Taboo and Collaborative Knowledge Production: Evidence from Wikipedia
Kaylea Champion, Benjamin Mako Hill
TL;DR
This study develops a Wiktionary-based method to identify taboo subjects and applies it to English Wikipedia to compare taboo and non-taboo articles. Using longitudinal Wikipedia data, the authors test five hypotheses about readership, contributions, quality, and identifiability, finding that taboo articles are more popular and higher quality yet attract more vandalism and low-quality edits. The results reveal a nuanced privacy-identity dynamic among contributors, with mixed support for identifiability concerns. The work offers design implications for privacy in peer-produced knowledge systems and provides a scalable approach to studying taboo across languages and platforms.
Abstract
By definition, people are reticent or even unwilling to talk about taboo subjects. Because subjects like sexuality, health, and violence are taboo in most cultures, important information on each of these subjects can be difficult to obtain.

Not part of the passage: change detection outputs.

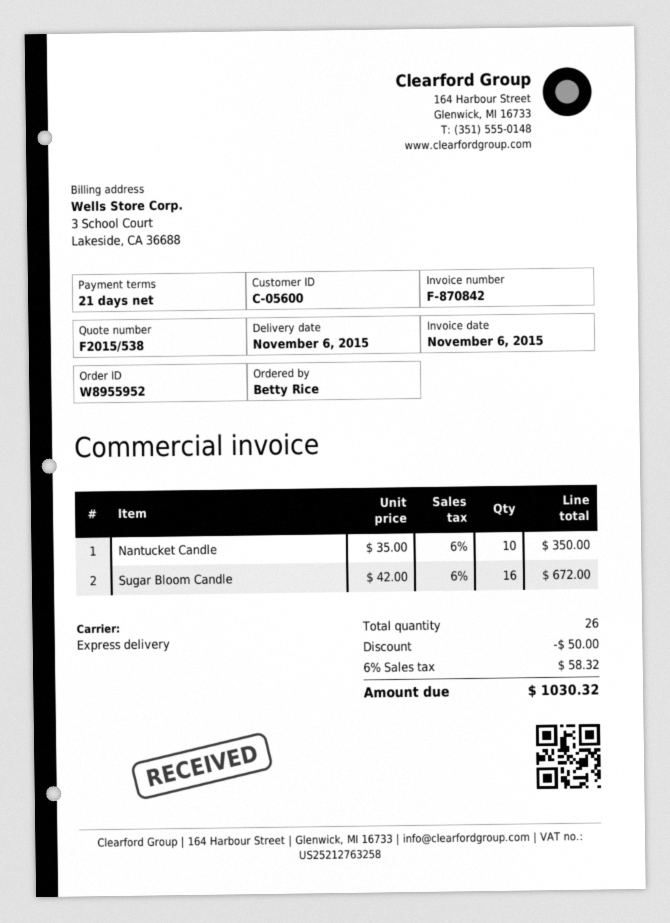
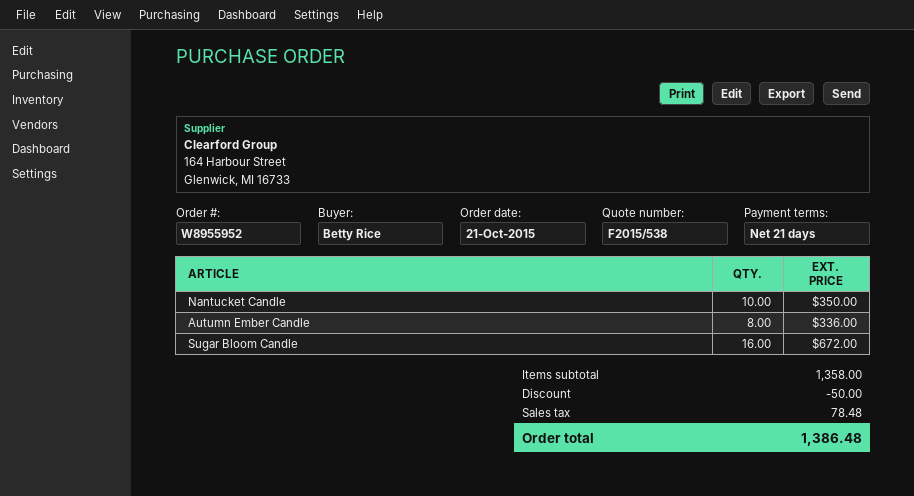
Autumn Ember Candle: none -> 8 for 336.00
tax: 58.32 -> 78.48
total: 1030.32 -> 1386.48

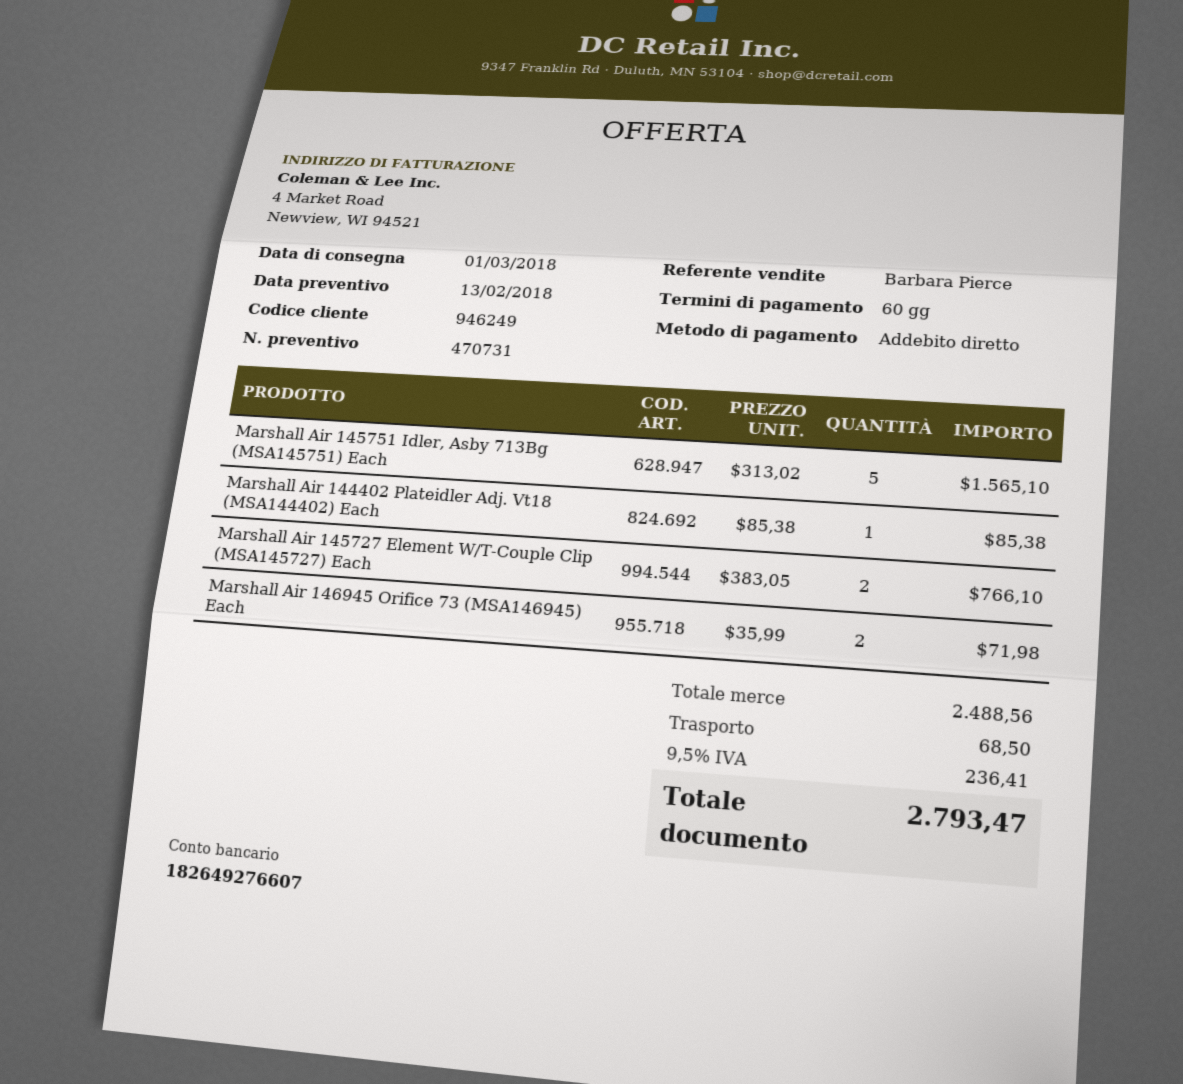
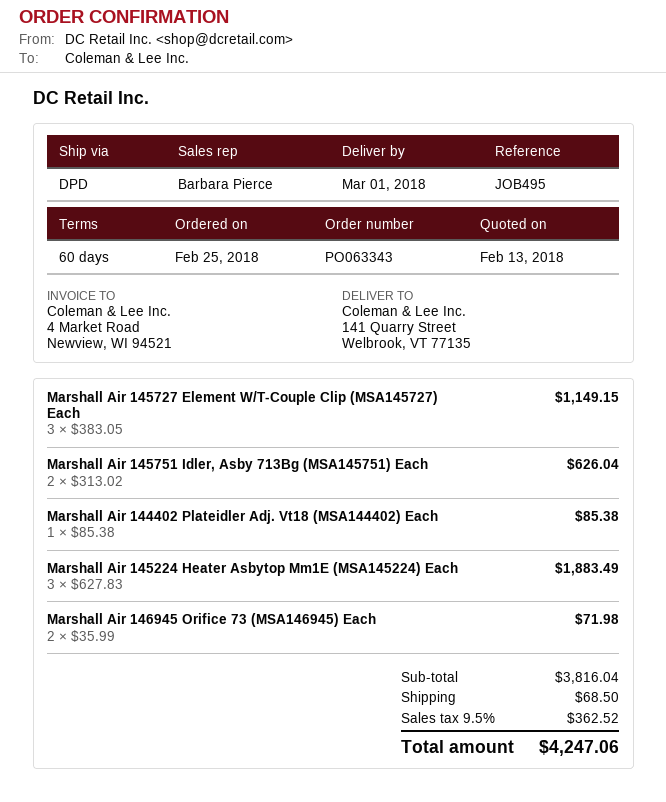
Marshall Air 145751 Idler, Asby 713Bg (MSA145751) Each: 5 x 313.02 = 1565.10 -> 2 x 313.02 = 626.04
Marshall Air 145727 Element W/T-Couple Clip (MSA145727) Each: 2 x 383.05 = 766.10 -> 3 x 383.05 = 1149.15
Marshall Air 145224 Heater Asbytop Mm1E (MSA145224) Each: none -> 3 x 627.83 = 1883.49
subtotal: 2488.56 -> 3816.04
tax: 9.5% = 236.41 -> 9.5% = 362.52
total: 2793.47 -> 4247.06

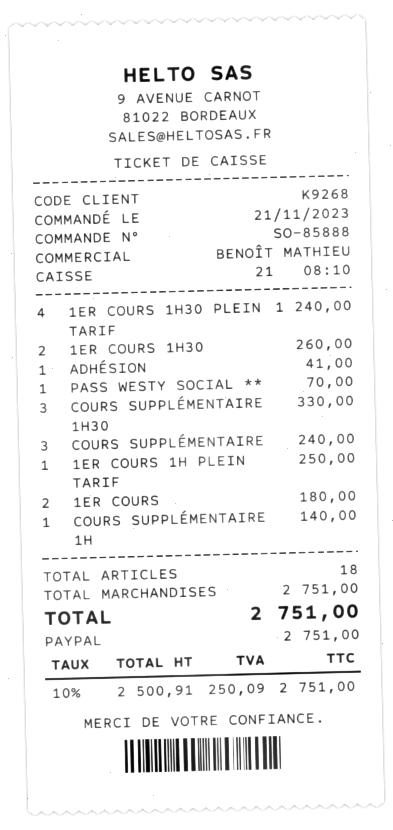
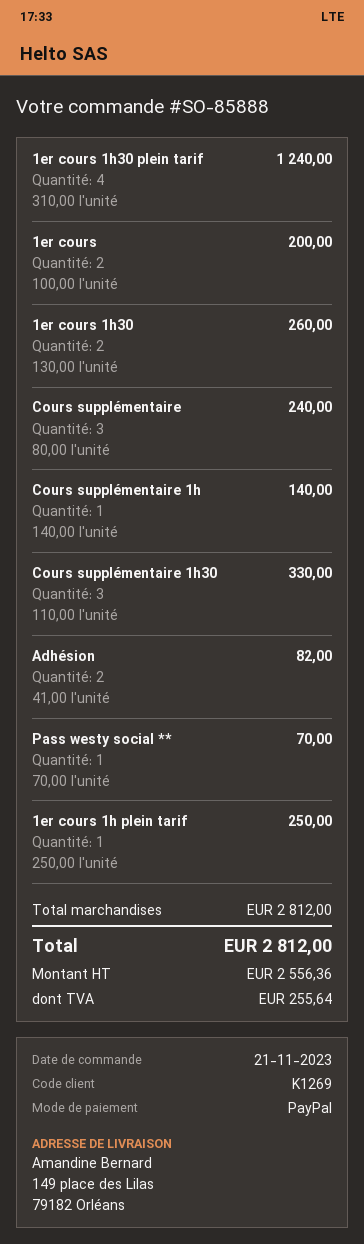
customer number: K9268 -> K1269
ADHÉSION: 1 for 41.00 -> 2 for 82.00
1ER COURS: 2 for 180.00 -> 2 for 200.00
subtotal: 2751.00 -> 2812.00
net: 2500.91 -> 2556.36
tax: 250.09 -> 255.64
total: 2751.00 -> 2812.00

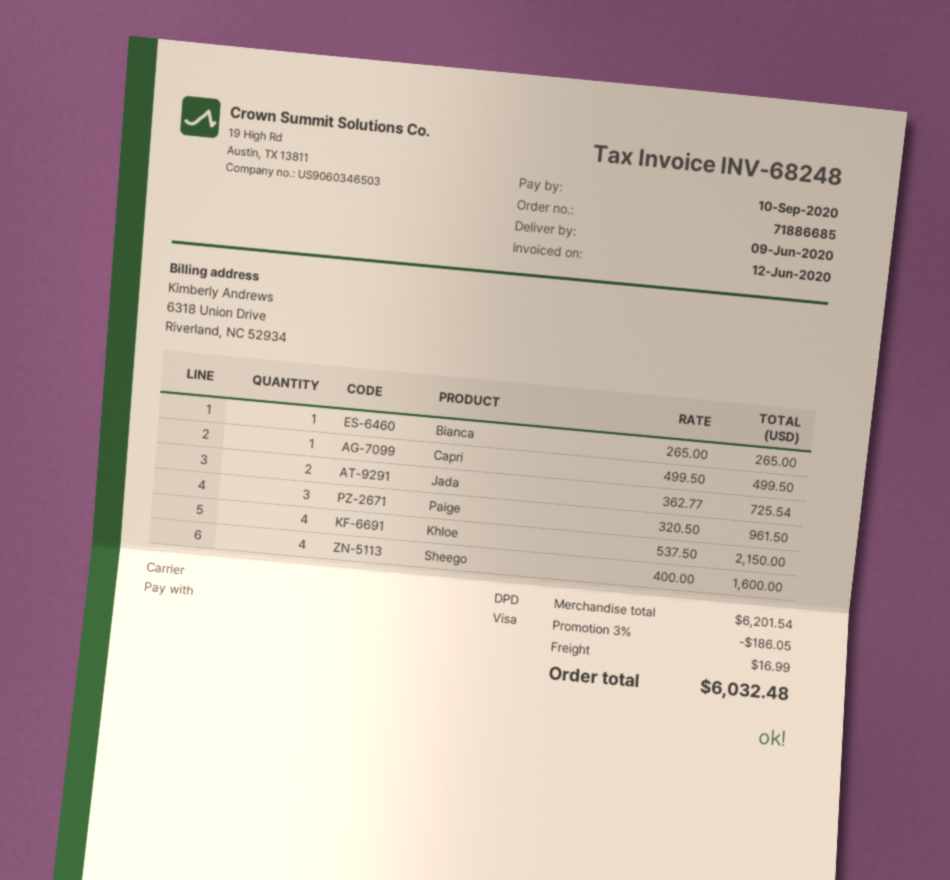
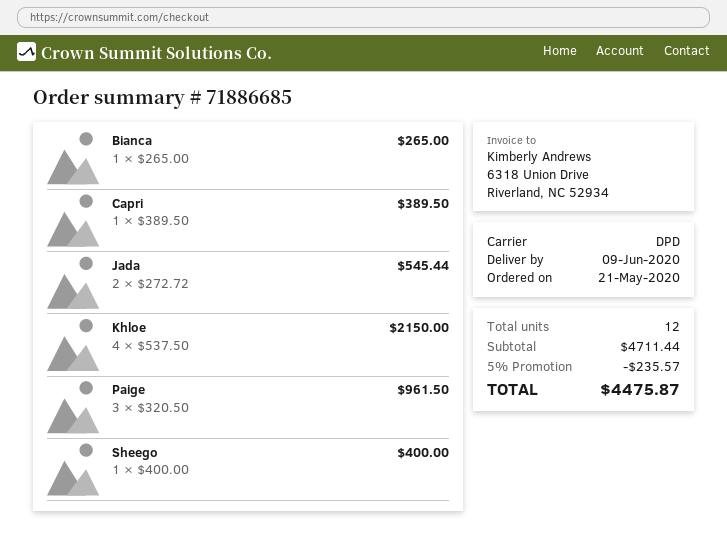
Capri: 1 x 499.50 = 499.50 -> 1 x 389.50 = 389.50
Jada: 2 x 362.77 = 725.54 -> 2 x 272.72 = 545.44
Sheego: 4 x 400.00 = 1600.00 -> 1 x 400.00 = 400.00
subtotal: 6201.54 -> 4711.44
discount: 3% = 186.05 -> 5% = 235.57
shipping: 16.99 -> none
total: 6032.48 -> 4475.87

Are peer produced knowledge bases like Wikipedia a promising approach for providing people with information on taboo subjects? With its reliance on volunteers who might also be averse to taboo, can the peer production model produce high-quality information on taboo subjects? In this paper, we seek to understand the role of taboo in knowledge bases produced by volunteers. We do so by developing a novel computational approach to identify taboo subjects and by using this method to identify a set of articles on taboo subjects in English Wikipedia. We find that articles on taboo subjects are more popular than non-taboo articles and that they are frequently vandalized. Despite frequent vandalism attacks, we also find that taboo articles are higher quality than non-taboo articles. We hypothesize that stigmatizing societal attitudes will lead contributors to taboo subjects to seek to be less identifiable. Although our results are consistent with this proposal in several ways, we surprisingly find that contributors make themselves more identifiable in others.